Segment Start: The data
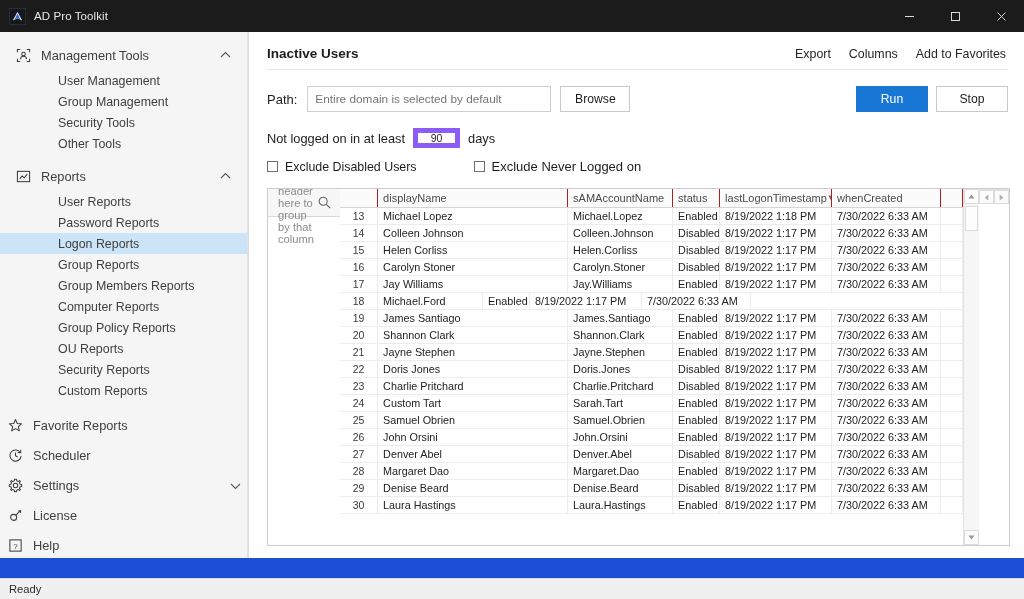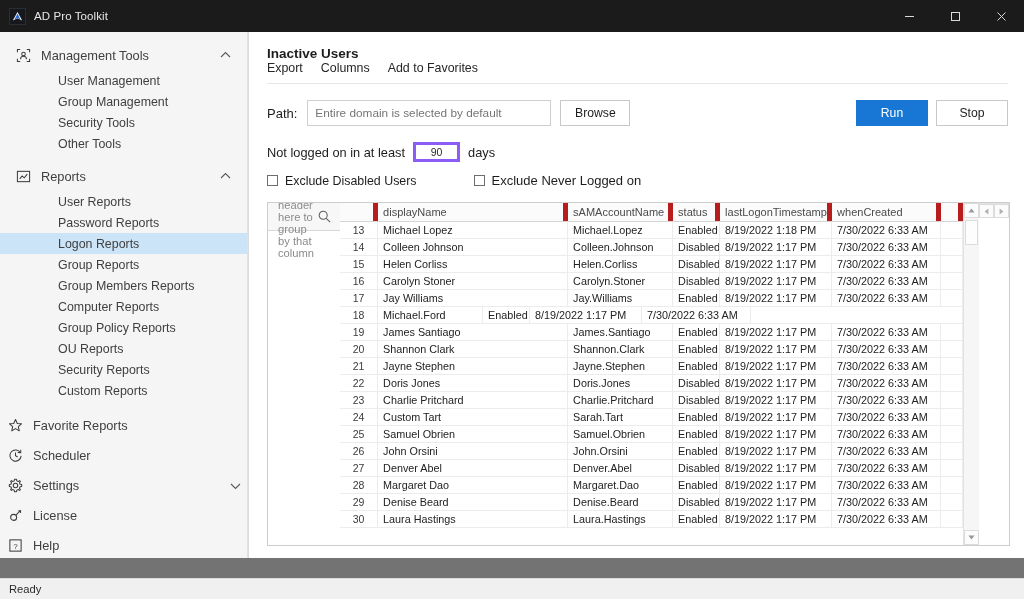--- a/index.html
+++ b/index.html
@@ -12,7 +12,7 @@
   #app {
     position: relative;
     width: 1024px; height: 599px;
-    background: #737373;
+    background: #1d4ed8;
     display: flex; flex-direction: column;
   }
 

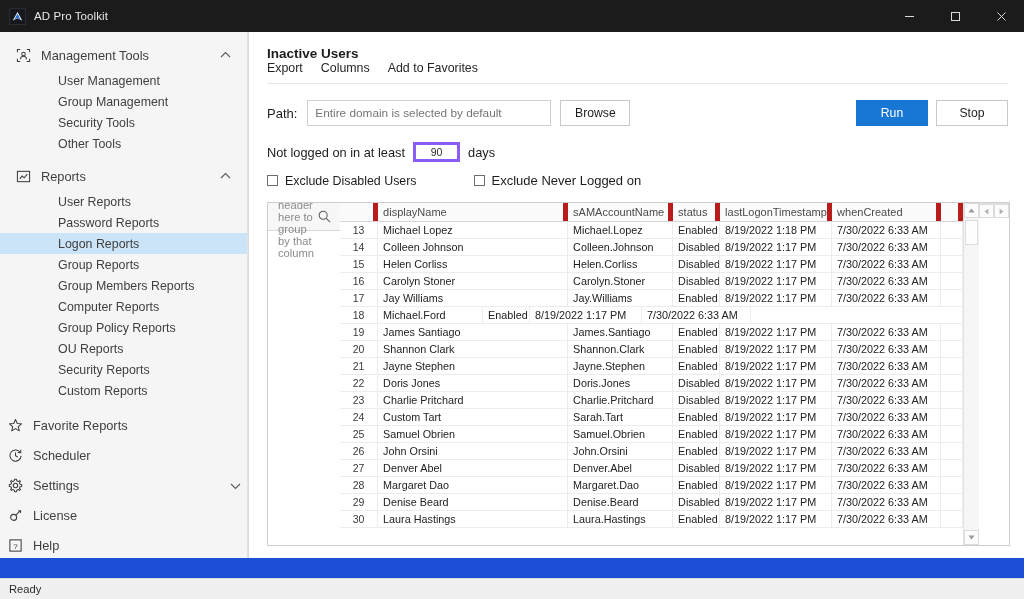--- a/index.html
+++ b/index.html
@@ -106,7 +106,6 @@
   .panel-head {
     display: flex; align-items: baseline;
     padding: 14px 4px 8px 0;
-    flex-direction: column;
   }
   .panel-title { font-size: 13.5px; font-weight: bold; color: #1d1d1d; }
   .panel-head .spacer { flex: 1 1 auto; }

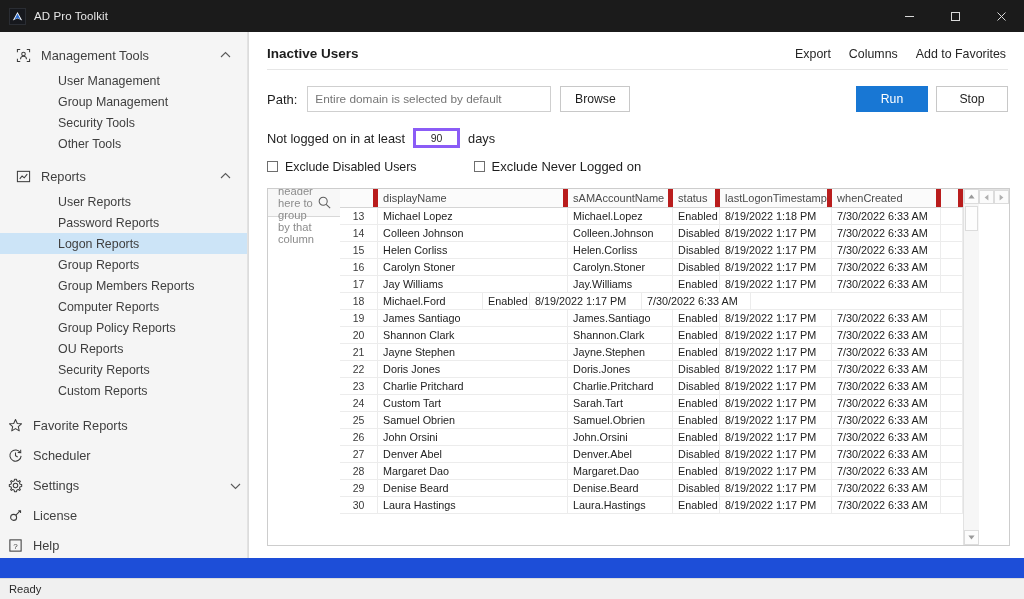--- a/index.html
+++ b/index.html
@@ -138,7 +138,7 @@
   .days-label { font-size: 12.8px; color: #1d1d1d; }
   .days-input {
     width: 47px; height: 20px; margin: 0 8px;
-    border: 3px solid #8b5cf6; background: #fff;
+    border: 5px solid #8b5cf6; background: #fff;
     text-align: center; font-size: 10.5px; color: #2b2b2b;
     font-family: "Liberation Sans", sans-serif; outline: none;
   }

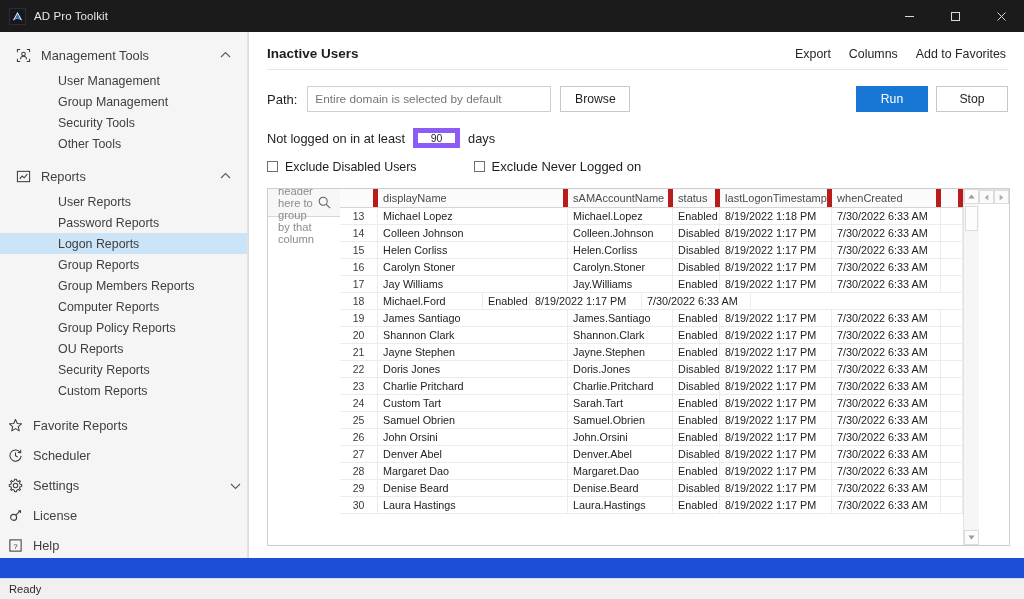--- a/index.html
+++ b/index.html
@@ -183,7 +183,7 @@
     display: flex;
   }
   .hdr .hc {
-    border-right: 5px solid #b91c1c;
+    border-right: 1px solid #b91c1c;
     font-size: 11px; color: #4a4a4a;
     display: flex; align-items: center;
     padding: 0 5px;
Segment End: The data
Goal of the exercise -
Whenever the string "height" turns up in a line of the data, copy that line.

Exercise solution -
     width: 1024px; height: 599px;
     width: 47px; height: 20px; margin: 0 8px;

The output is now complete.